From the line that contains "Mercedes-Benz 140-720-04-78: 4" to the end of the entries, write out every line exactly, including both ends, and nothing more.

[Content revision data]
-- Opening Marker --
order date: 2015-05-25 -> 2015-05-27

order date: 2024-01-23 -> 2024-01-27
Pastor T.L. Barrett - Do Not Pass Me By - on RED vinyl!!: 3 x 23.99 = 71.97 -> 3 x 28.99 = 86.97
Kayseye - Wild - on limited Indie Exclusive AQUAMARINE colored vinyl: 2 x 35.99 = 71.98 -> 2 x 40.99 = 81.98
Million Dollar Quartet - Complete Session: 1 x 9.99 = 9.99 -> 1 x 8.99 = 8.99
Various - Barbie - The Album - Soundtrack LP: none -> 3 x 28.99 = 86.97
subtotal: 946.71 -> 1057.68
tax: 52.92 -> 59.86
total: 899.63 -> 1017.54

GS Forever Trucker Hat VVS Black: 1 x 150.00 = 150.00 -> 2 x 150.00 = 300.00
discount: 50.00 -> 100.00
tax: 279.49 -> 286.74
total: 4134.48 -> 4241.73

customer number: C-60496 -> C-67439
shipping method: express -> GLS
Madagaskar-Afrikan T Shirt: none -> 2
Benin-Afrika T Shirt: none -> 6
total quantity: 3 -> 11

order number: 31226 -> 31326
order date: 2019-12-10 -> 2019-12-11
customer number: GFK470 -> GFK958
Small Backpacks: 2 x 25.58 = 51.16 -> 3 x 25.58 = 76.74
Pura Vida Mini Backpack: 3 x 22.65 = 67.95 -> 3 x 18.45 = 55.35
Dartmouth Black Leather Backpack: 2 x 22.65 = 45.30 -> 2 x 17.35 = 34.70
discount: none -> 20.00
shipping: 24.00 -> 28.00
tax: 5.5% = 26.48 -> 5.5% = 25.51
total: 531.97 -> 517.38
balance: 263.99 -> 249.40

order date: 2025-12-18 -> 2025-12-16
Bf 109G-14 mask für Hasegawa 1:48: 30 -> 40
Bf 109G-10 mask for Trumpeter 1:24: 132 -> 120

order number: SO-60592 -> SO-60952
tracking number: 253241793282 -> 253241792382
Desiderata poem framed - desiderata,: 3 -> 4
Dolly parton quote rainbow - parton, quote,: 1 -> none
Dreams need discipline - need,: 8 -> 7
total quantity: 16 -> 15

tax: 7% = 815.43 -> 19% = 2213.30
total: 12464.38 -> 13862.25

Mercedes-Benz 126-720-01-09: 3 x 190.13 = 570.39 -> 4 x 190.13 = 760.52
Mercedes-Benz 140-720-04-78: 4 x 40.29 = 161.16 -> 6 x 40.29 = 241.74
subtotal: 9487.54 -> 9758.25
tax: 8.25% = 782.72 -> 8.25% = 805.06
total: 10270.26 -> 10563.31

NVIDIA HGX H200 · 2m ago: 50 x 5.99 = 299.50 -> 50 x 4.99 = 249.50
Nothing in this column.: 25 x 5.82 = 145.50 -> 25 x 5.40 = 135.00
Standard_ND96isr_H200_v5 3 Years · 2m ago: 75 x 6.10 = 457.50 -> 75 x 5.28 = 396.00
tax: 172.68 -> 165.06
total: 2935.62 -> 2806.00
-- Closing Marker --
→ Result for this task:
Mercedes-Benz 140-720-04-78: 4 x 40.29 = 161.16 -> 6 x 40.29 = 241.74
subtotal: 9487.54 -> 9758.25
tax: 8.25% = 782.72 -> 8.25% = 805.06
total: 10270.26 -> 10563.31

NVIDIA HGX H200 · 2m ago: 50 x 5.99 = 299.50 -> 50 x 4.99 = 249.50
Nothing in this column.: 25 x 5.82 = 145.50 -> 25 x 5.40 = 135.00
Standard_ND96isr_H200_v5 3 Years · 2m ago: 75 x 6.10 = 457.50 -> 75 x 5.28 = 396.00
tax: 172.68 -> 165.06
total: 2935.62 -> 2806.00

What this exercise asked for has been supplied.